*Instructions to follow*. Search the records below for the line containing "subtotal: 3269.79 -> 3305.38". Output that line and all later lines exactly; output nothing else.

(Recorded data)
□ □ □ □ □ □ □

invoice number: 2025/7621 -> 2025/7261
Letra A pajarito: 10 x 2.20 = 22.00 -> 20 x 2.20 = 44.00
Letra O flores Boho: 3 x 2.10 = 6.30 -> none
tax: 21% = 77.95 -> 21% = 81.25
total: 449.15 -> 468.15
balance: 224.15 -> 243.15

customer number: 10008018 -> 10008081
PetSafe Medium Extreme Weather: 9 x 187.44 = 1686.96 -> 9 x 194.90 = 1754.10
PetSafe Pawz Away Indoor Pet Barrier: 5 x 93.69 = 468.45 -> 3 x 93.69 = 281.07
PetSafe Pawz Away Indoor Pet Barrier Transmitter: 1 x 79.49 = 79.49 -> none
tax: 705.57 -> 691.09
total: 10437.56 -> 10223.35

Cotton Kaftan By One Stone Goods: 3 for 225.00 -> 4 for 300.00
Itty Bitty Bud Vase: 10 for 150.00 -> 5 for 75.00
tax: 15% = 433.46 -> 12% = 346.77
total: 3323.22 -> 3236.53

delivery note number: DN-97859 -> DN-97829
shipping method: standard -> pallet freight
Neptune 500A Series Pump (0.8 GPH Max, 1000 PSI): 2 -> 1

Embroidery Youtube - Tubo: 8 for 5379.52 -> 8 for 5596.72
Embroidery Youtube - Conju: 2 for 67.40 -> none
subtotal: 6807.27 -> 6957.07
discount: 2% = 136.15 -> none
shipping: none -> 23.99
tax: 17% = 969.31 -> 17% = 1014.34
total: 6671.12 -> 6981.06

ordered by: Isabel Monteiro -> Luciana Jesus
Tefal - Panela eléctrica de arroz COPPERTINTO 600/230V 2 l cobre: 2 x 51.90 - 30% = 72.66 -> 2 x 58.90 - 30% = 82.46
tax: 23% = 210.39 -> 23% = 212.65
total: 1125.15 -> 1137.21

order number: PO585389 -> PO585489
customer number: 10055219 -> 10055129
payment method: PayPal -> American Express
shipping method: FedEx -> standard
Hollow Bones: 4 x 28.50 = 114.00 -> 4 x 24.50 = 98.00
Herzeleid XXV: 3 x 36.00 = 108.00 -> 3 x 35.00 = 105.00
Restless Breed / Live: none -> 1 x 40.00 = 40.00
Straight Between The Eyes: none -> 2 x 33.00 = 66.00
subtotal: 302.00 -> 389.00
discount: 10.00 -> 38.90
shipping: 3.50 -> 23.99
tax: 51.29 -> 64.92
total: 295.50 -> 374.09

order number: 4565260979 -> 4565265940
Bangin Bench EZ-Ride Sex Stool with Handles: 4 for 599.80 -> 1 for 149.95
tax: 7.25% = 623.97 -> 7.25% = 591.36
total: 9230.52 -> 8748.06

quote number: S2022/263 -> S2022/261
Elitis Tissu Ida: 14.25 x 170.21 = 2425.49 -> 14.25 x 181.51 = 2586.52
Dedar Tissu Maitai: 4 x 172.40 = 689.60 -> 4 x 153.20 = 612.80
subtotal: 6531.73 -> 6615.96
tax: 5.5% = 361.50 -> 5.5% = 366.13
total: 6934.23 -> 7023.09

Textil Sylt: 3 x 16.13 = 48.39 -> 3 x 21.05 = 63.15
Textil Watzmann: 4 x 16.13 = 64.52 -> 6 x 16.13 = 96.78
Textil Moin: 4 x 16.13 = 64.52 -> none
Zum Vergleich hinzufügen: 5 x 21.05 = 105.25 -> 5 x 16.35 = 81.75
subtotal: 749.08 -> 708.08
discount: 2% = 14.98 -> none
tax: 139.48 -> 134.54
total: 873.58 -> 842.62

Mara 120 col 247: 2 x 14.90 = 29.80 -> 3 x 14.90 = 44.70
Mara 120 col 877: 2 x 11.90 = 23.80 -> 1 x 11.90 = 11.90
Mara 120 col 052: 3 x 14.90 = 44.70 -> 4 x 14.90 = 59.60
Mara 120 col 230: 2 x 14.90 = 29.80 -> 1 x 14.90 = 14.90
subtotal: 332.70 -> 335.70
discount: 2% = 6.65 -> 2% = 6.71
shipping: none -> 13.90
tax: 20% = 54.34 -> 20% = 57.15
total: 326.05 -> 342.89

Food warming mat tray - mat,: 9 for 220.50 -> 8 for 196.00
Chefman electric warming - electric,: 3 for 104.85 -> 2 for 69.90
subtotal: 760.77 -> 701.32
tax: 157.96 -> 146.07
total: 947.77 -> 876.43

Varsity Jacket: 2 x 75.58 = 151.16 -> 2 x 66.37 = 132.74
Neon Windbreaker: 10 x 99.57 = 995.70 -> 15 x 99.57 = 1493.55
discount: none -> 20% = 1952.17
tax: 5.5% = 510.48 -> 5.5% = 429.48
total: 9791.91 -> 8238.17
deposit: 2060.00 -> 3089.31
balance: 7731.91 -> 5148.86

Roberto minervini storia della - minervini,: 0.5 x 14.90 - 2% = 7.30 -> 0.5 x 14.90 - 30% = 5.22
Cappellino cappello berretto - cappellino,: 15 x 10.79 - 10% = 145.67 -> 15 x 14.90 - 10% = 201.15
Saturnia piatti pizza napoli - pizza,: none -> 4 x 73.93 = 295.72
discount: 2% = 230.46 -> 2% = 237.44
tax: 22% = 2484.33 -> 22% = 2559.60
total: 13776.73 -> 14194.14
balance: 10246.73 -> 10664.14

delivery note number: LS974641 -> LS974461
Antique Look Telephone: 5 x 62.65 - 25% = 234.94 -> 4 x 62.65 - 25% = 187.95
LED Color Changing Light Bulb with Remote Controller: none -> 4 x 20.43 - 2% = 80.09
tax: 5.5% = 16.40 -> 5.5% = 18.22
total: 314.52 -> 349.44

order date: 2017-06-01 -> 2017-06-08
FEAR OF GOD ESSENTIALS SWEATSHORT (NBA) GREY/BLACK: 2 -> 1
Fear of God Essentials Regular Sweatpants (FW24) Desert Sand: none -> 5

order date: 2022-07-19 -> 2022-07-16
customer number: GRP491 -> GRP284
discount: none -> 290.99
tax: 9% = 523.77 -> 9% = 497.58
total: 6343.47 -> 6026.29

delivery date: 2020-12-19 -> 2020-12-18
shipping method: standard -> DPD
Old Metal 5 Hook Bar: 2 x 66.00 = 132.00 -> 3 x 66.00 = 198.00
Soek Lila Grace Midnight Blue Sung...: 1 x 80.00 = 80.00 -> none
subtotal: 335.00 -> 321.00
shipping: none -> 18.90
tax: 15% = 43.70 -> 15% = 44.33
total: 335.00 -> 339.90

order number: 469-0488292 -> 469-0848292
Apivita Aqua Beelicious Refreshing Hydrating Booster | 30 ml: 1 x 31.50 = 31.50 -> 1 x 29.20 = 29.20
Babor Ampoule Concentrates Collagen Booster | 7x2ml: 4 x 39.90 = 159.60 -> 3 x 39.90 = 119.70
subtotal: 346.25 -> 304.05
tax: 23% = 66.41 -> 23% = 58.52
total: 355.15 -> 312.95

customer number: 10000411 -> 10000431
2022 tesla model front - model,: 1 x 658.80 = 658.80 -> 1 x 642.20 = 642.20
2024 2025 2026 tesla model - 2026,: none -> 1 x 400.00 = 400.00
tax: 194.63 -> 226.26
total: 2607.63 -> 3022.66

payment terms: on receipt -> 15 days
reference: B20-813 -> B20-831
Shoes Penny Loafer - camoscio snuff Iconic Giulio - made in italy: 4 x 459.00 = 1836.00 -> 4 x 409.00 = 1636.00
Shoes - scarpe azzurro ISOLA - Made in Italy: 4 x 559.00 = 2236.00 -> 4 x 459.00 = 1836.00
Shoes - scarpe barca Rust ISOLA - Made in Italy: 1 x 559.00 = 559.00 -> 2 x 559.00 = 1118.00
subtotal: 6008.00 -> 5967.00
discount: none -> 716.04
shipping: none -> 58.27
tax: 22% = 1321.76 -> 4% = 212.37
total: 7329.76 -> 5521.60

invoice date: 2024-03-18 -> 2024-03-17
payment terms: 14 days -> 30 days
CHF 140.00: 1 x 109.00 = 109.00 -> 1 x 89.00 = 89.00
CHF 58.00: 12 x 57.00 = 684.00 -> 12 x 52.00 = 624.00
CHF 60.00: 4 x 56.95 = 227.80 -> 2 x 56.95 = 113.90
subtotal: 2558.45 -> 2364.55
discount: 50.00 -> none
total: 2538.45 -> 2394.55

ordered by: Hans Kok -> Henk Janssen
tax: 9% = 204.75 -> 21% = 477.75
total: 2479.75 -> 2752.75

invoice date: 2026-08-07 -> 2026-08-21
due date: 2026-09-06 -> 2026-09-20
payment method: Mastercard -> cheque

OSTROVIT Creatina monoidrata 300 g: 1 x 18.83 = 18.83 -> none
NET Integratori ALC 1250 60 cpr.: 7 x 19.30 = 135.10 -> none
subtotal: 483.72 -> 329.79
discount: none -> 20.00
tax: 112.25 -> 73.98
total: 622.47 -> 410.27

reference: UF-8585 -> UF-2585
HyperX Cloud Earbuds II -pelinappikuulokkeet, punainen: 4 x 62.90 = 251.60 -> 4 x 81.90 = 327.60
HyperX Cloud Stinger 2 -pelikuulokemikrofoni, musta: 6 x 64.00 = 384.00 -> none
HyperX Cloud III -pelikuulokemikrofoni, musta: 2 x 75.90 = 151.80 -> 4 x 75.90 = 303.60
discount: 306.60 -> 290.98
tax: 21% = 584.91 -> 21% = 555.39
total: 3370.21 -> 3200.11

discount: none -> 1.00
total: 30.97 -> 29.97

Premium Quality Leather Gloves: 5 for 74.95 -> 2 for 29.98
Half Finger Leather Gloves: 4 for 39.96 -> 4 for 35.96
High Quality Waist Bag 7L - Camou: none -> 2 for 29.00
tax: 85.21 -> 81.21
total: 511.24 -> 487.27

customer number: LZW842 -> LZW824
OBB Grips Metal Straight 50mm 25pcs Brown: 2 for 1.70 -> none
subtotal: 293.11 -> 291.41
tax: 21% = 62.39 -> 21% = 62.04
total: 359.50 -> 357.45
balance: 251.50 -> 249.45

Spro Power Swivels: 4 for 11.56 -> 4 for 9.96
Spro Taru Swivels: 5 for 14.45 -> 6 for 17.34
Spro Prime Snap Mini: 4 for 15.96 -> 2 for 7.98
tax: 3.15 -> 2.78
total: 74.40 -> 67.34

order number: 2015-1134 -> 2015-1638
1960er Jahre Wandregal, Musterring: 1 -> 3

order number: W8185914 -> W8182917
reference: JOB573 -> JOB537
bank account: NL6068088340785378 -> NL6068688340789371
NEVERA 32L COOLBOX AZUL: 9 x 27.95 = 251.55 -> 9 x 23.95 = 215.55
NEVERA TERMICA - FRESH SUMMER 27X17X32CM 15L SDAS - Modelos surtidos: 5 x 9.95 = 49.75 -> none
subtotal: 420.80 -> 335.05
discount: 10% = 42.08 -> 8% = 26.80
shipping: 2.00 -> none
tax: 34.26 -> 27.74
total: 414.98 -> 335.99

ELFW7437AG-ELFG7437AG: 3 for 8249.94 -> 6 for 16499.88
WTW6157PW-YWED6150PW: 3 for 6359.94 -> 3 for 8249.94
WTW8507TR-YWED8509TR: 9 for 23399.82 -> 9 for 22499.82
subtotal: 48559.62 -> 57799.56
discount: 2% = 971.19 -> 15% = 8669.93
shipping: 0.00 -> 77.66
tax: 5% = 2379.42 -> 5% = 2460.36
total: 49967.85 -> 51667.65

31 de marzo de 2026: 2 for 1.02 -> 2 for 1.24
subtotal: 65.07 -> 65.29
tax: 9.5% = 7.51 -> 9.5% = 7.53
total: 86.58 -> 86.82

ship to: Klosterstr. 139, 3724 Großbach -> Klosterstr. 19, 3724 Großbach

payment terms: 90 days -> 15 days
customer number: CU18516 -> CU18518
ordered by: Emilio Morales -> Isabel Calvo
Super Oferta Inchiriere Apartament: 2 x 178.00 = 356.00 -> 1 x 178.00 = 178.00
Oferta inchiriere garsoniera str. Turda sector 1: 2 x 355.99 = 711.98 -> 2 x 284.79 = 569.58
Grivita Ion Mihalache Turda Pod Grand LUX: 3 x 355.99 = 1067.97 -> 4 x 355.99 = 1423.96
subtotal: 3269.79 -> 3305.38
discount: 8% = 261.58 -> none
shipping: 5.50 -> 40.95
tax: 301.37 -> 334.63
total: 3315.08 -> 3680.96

□ □ □ □ □ □ □

*Exercise answer*.
subtotal: 3269.79 -> 3305.38
discount: 8% = 261.58 -> none
shipping: 5.50 -> 40.95
tax: 301.37 -> 334.63
total: 3315.08 -> 3680.96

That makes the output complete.